Records shown:
== Segment start ==

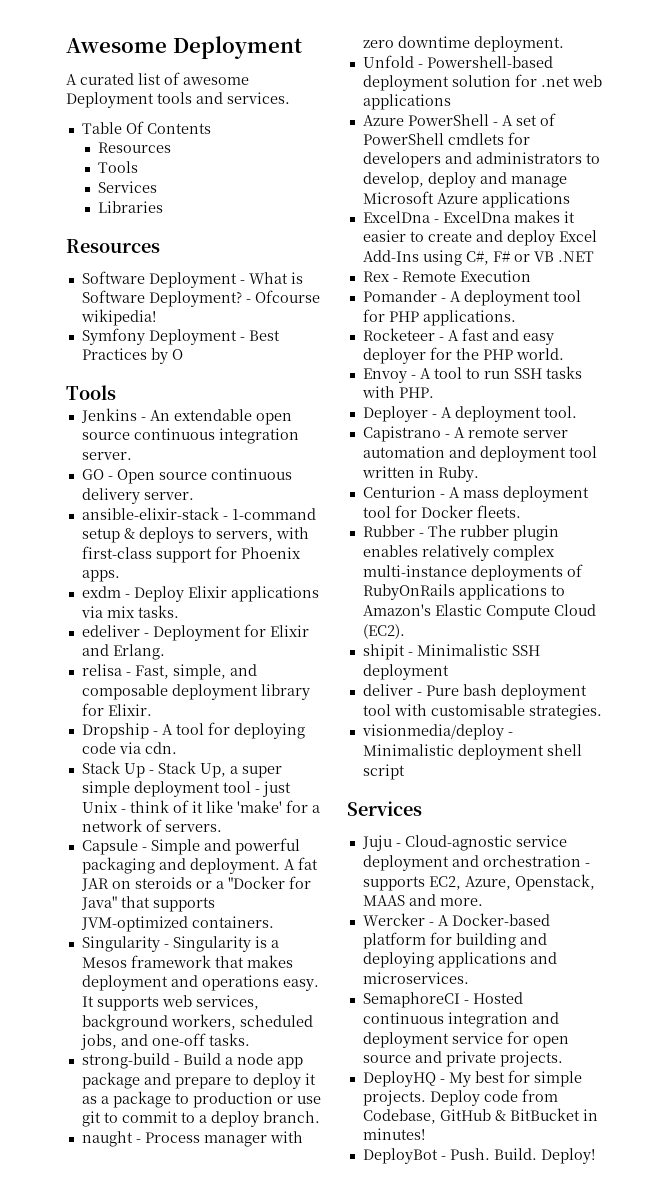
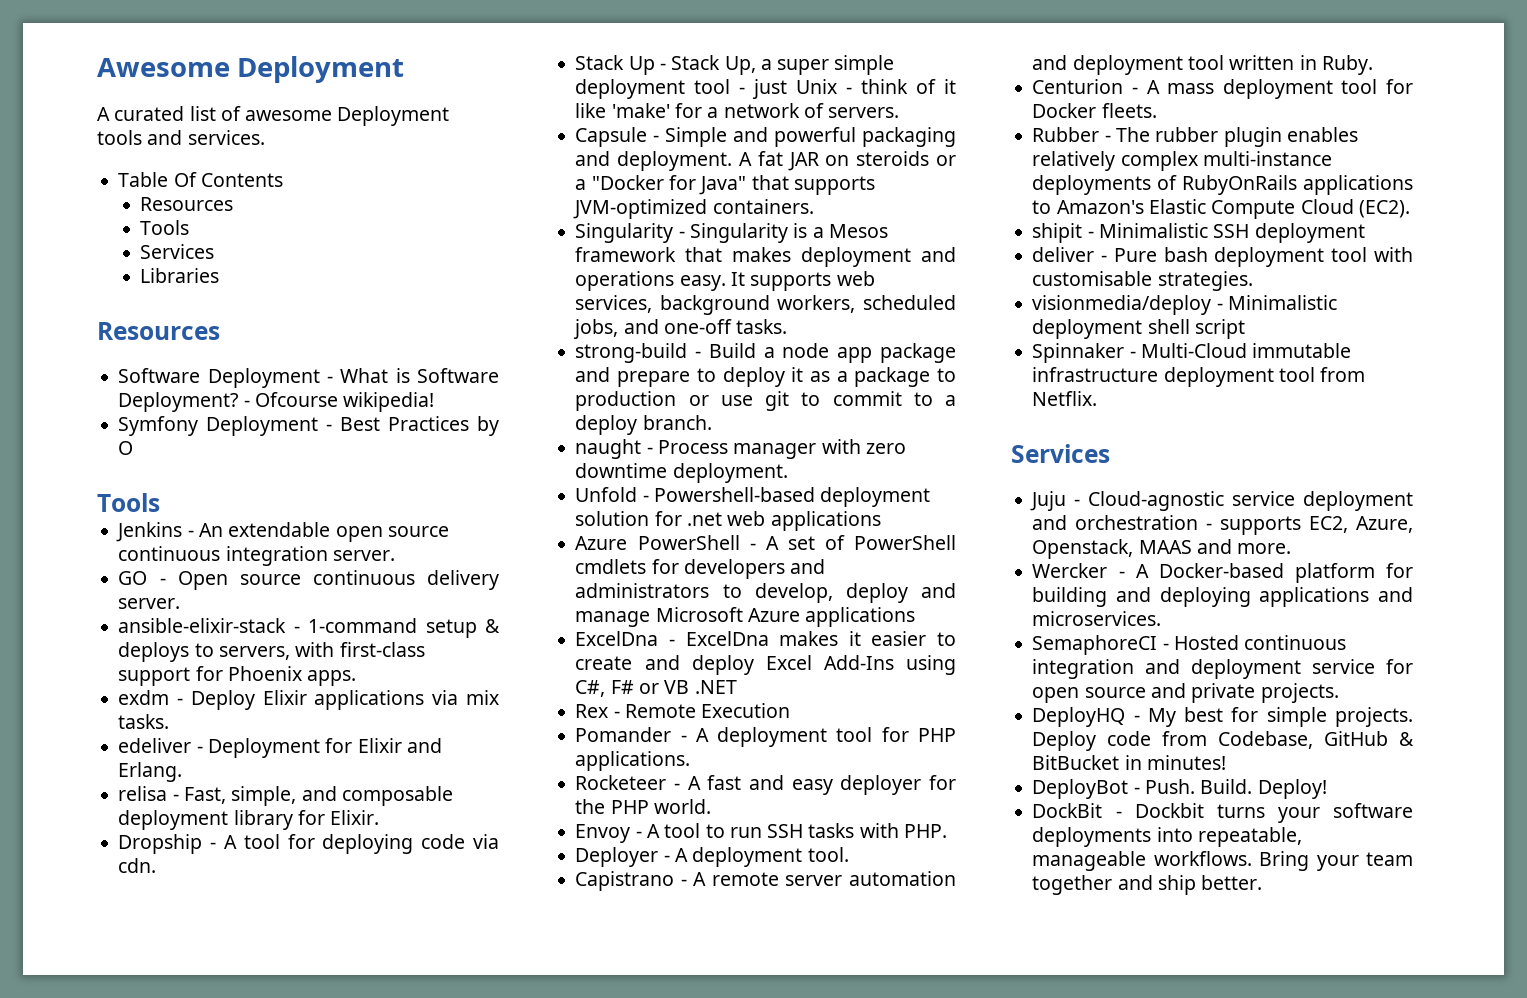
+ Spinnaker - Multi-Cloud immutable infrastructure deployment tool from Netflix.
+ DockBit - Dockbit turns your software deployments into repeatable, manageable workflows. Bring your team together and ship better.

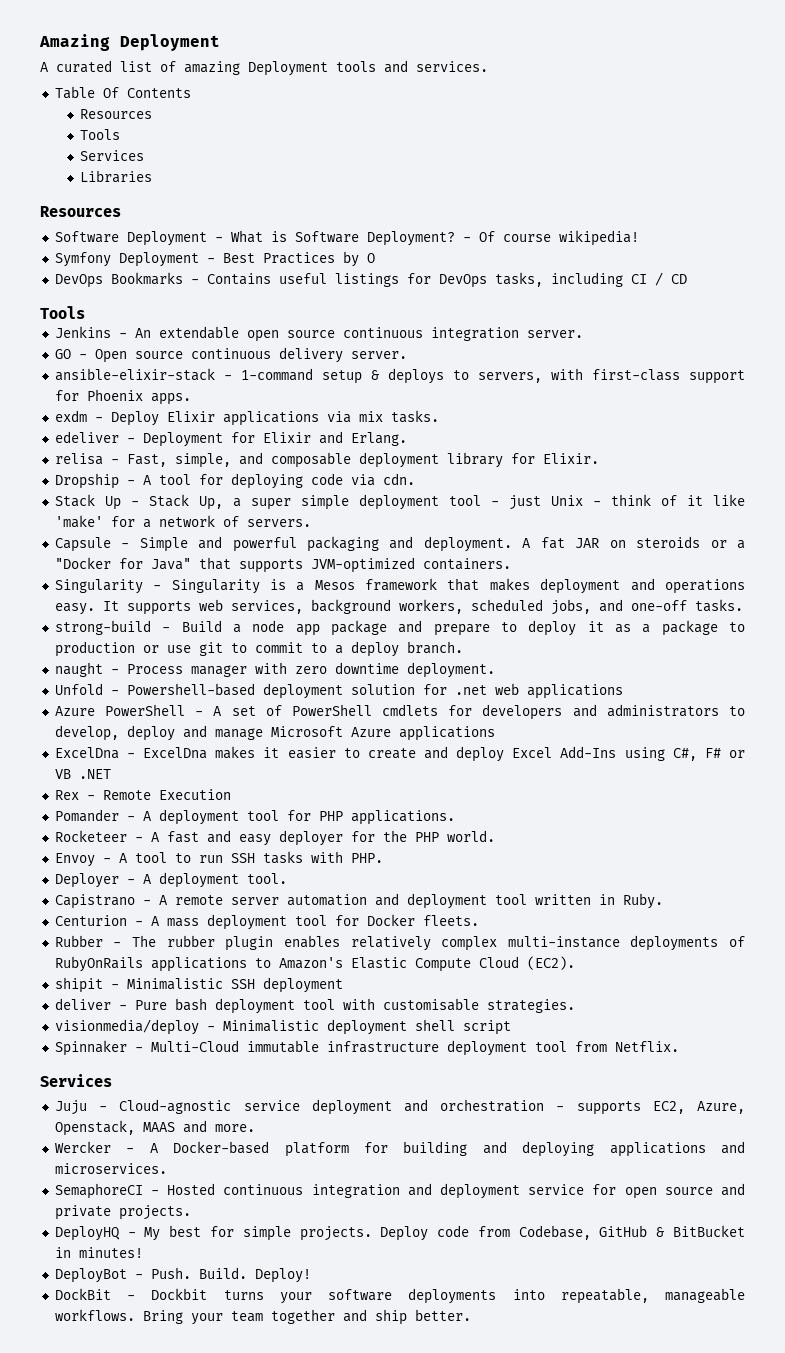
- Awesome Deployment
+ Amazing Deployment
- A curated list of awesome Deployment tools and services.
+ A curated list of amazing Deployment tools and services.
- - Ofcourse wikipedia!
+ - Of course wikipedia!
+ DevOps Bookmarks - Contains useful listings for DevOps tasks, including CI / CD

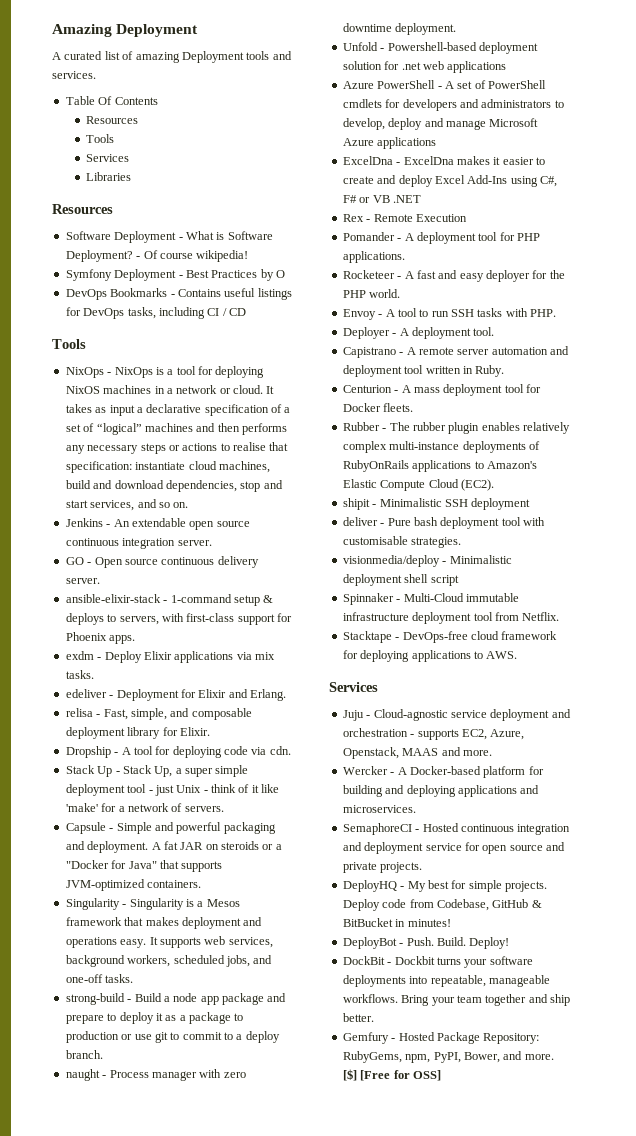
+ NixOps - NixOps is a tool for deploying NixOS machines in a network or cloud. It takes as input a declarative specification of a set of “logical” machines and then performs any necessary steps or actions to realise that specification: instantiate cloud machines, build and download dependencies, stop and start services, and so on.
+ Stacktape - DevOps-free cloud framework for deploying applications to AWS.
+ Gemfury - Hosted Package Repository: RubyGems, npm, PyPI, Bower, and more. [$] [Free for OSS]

== Segment end ==

Directions: Go through the entries and return each line where the word "tools" appears.

Reply:
- A curated list of awesome Deployment tools and services.
+ A curated list of amazing Deployment tools and services.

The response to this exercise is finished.